Quel est le véritable sujet de la saison 3 de The Leftovers ?
JT : c’est une véritable réflexion sur le sens de la vie. Si vous pensez avoir échappé une première fois à la fin du monde et qu’une nouvelle date signifiant sa fin définitive approche : que faites‑vous ? Dans la saison 3, tous nos personnages tentent de trouver un sens à leur vie dans le temps qui leur reste…

Après avoir « frôlé » la mort, Kevin, le personnage que vous incarnez, est perçu par les autres comme le messie ressuscité. Qu’en pensez‑vous ?
JT : je ne pense pas qu’il soit Jésus. Et il n’aime pas l’idée que les autres le perçoivent comme tel. Ce serait admettre qu’il est capable de les sauver.

Pourtant, dans la saison 2, votre personnage est mortellement blessé par balle…
JT : c’est une question que j’ai posée à Damon (scénariste et créateur de la série). Il m’a expliqué qu’il avait fait des recherches et que compte tenu de l’endroit où je reçois le projectile, il est possible que la balle ait traversé mon corps sans toucher un seul organe vital.

La série est plébiscitée dans le monde entier. Pourquoi l’arrêter à la saison 3 et ne pas continuer ?
JT : dès le début, Damon a été très clair sur cette question : « Ce n’est pas une série qui doit faire huit ou dix saisons ». Je pense que dès le départ, il savait où il allait et la place exacte que prendrait l’histoire qu’il voulait raconter avec un début, un milieu, une fin.

Que trois saisons. Ce n’est pas trop frustrant ?
JT : non. Vous pouvez la regarder à nouveau (rires). Nous avons tous fait l’expérience de regarder une série géniale qui, tout à coup, devenait mauvaise parce que les auteurs tiraient à la ligne. Ça devient alors du soap‑opera. Nous ne voulions pas que cela arrive avec The Leftovers.
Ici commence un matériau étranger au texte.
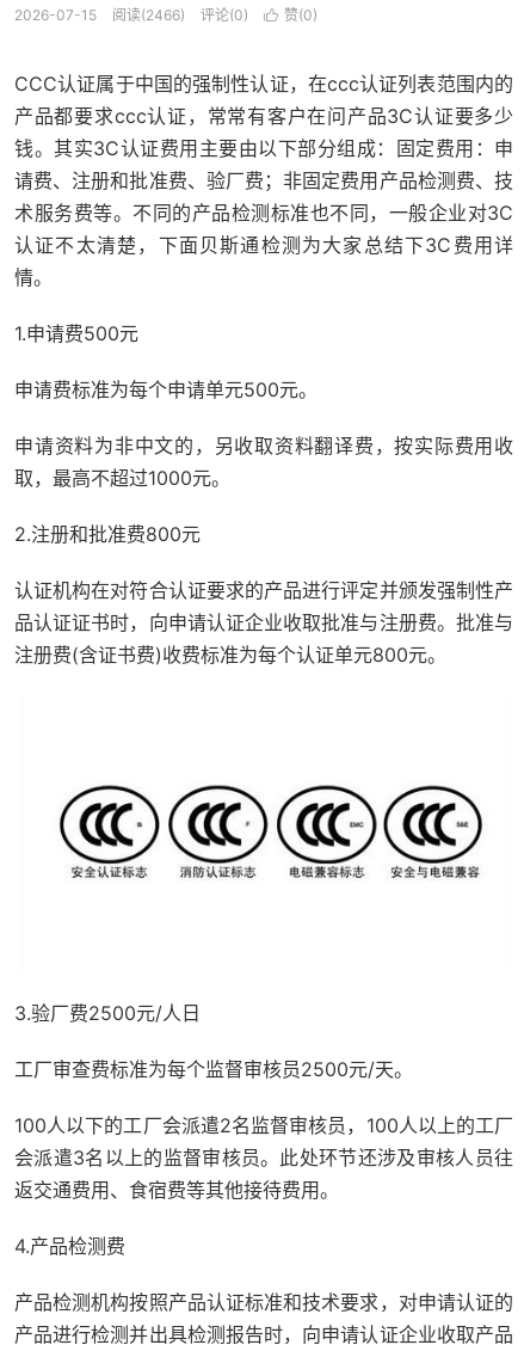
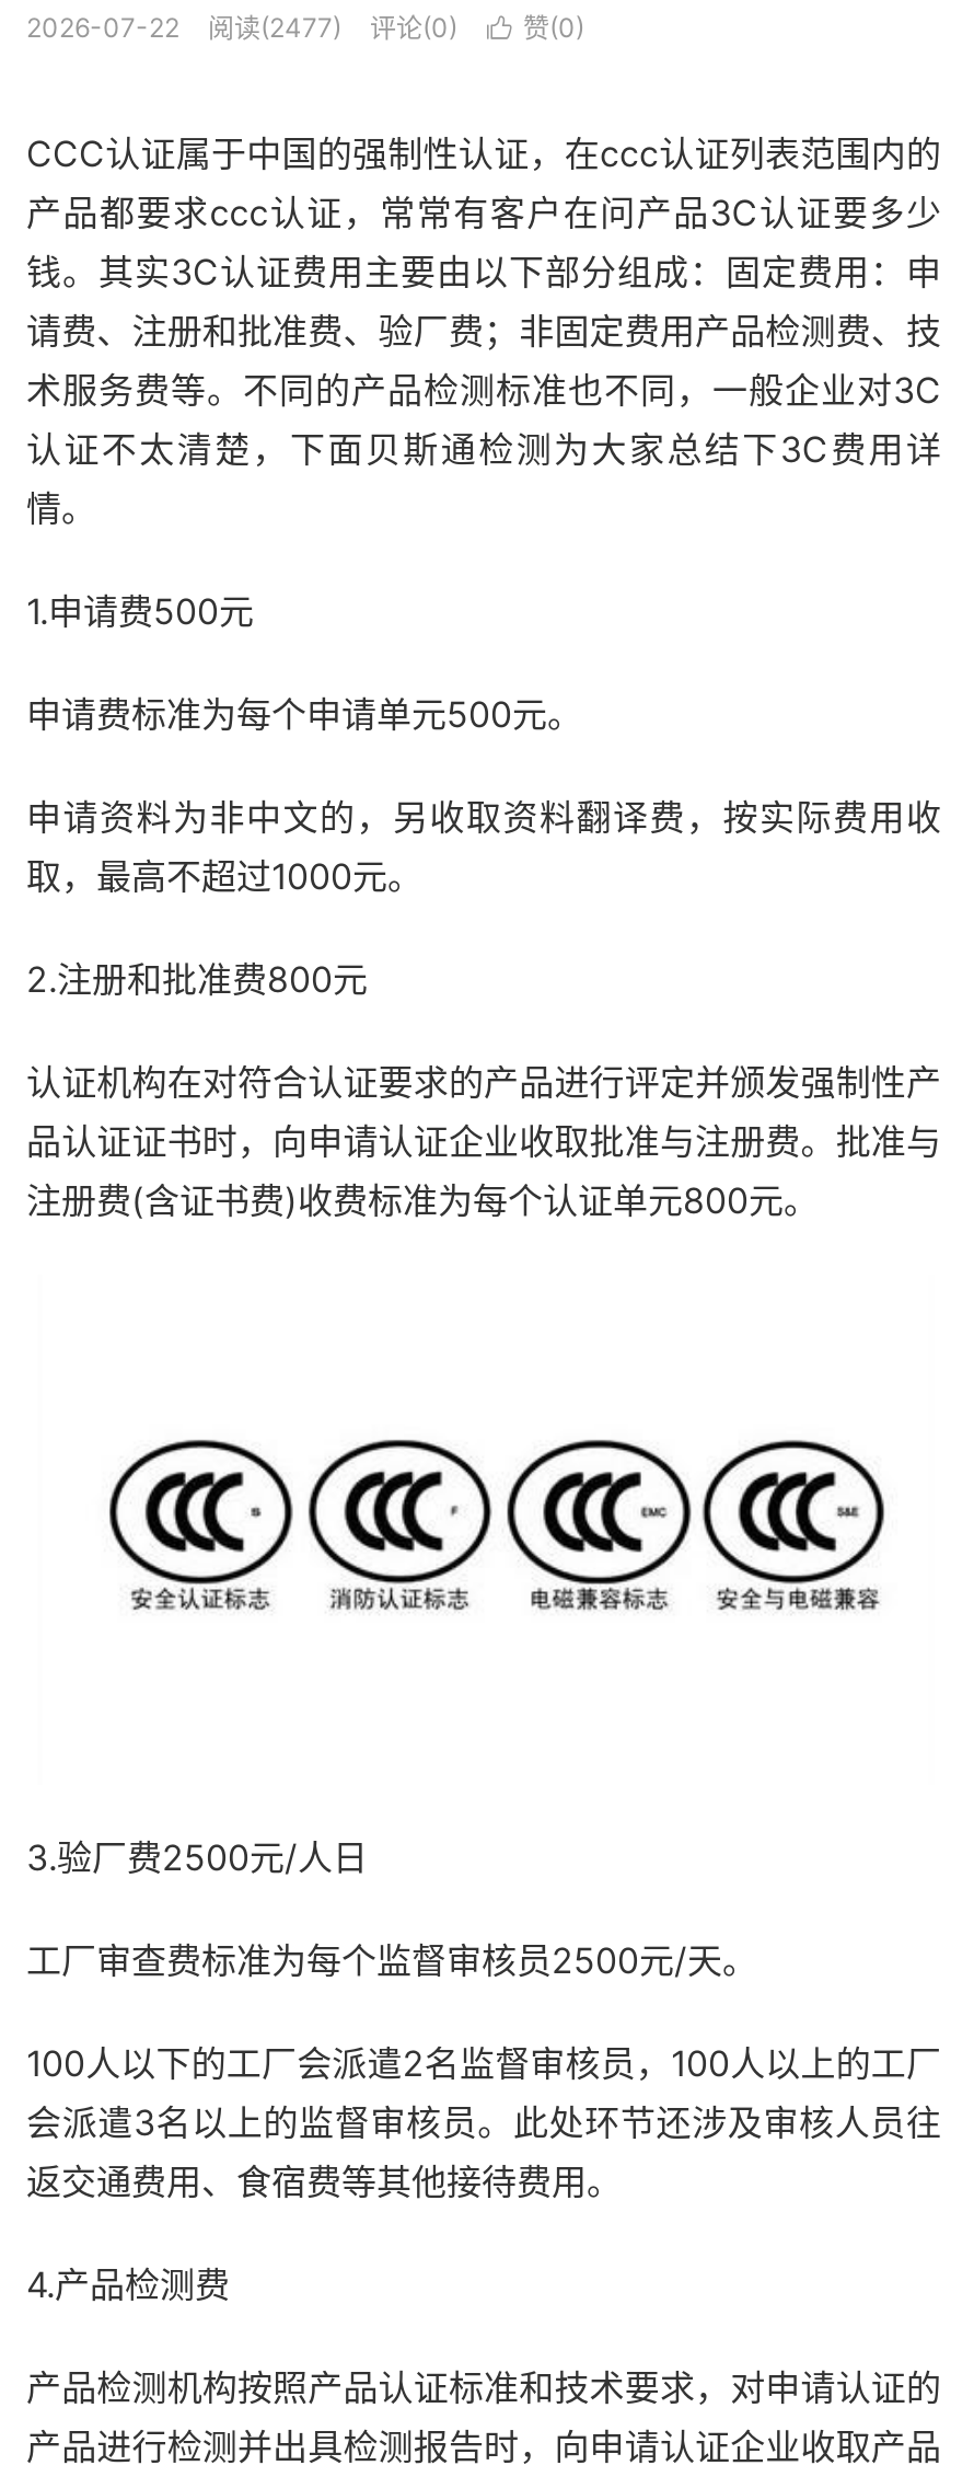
[14,6,97,24] 2026-07-15 -> [26,11,179,44] 2026-07-22
[112,6,185,24] 阅读(2466) -> [208,11,341,44] 阅读(2477)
Au début de la série, 2% de la population disparaît. Est‑ce que la fin de la série explique le phénomène ?
JT : c’est la toute première question que j’ai posée à Damon après avoir lu le script pour la première fois. Mais où sont ceux qui ont disparu ? Il m’a répondu : « Ne pose plus cette question, tu n’auras pas la réponse ». Et dès la première saison avec la presse, il n’a pas triché, il a fait la même réponse. Ceux qui ont continué à regarder savaient à quoi s’en tenir.